[[ DATA FOR THIS EXERCISE open ]]
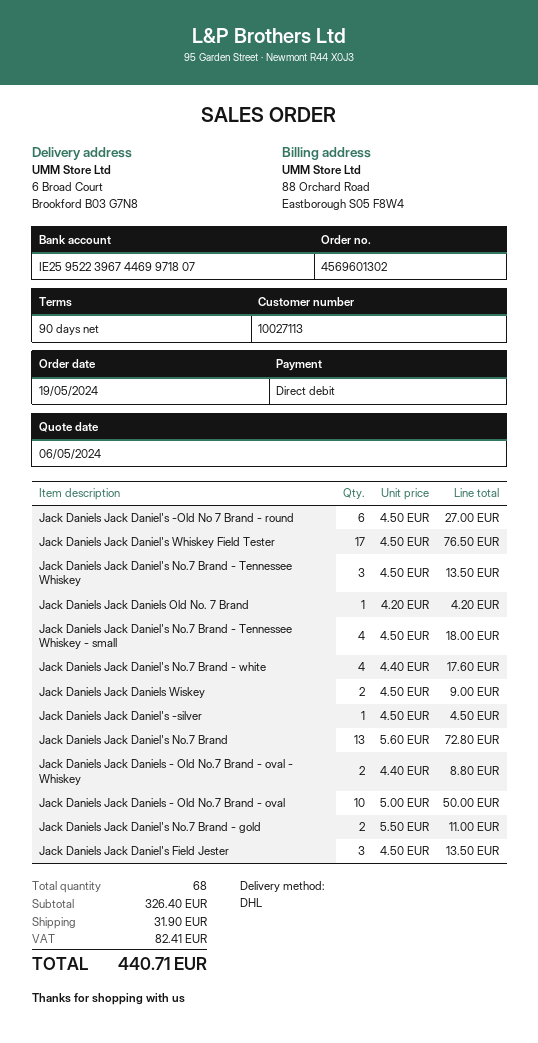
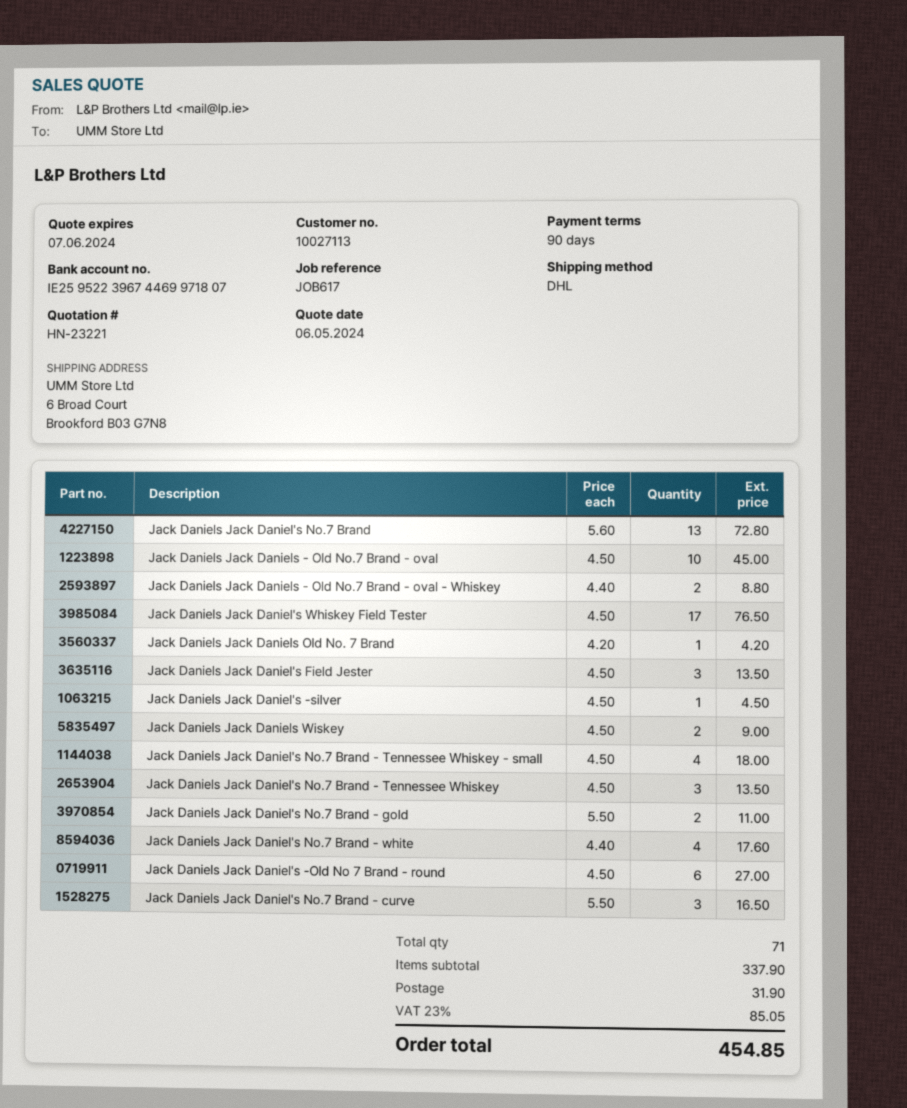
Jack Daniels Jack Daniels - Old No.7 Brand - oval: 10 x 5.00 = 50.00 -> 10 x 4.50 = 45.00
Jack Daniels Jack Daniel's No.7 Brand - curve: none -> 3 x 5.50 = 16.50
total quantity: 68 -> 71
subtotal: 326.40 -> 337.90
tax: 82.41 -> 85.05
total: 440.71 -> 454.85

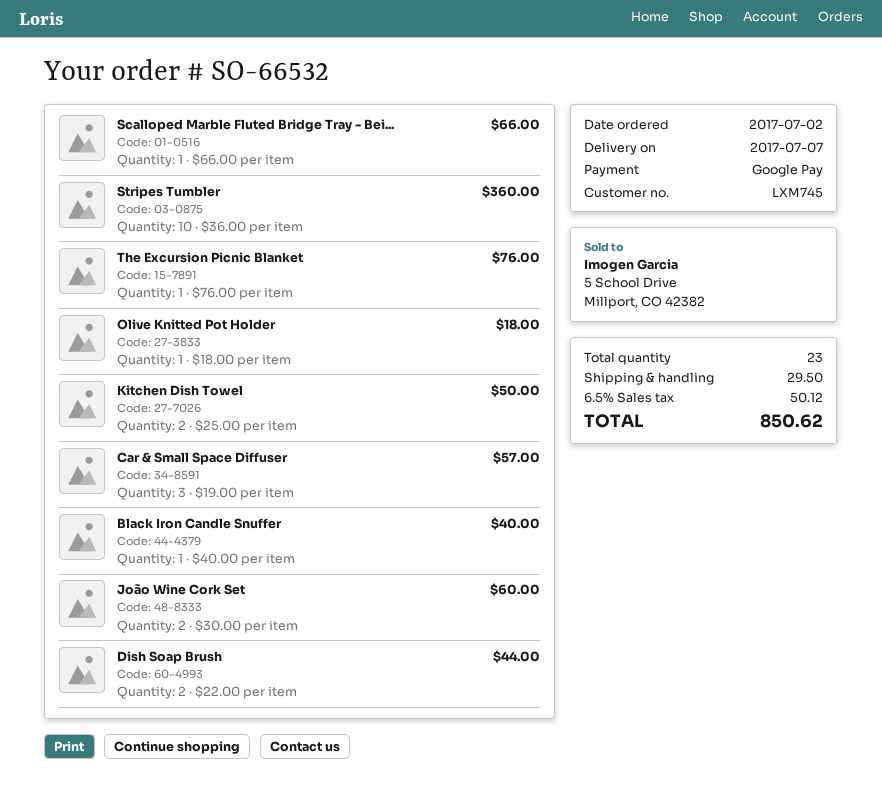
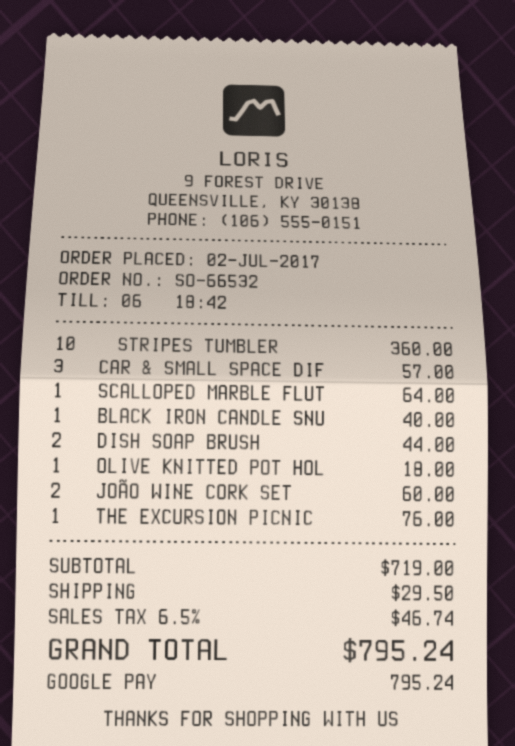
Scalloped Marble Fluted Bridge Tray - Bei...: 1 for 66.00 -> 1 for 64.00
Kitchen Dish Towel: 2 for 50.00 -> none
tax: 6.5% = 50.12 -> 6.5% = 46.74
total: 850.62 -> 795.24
[[ DATA FOR THIS EXERCISE closed ]]
Starting from the line where "total quantity: 68 -> 71" appears, copy every line through the end of the material, both ends included, but no pictures.

total quantity: 68 -> 71
subtotal: 326.40 -> 337.90
tax: 82.41 -> 85.05
total: 440.71 -> 454.85

Scalloped Marble Fluted Bridge Tray - Bei...: 1 for 66.00 -> 1 for 64.00
Kitchen Dish Towel: 2 for 50.00 -> none
tax: 6.5% = 50.12 -> 6.5% = 46.74
total: 850.62 -> 795.24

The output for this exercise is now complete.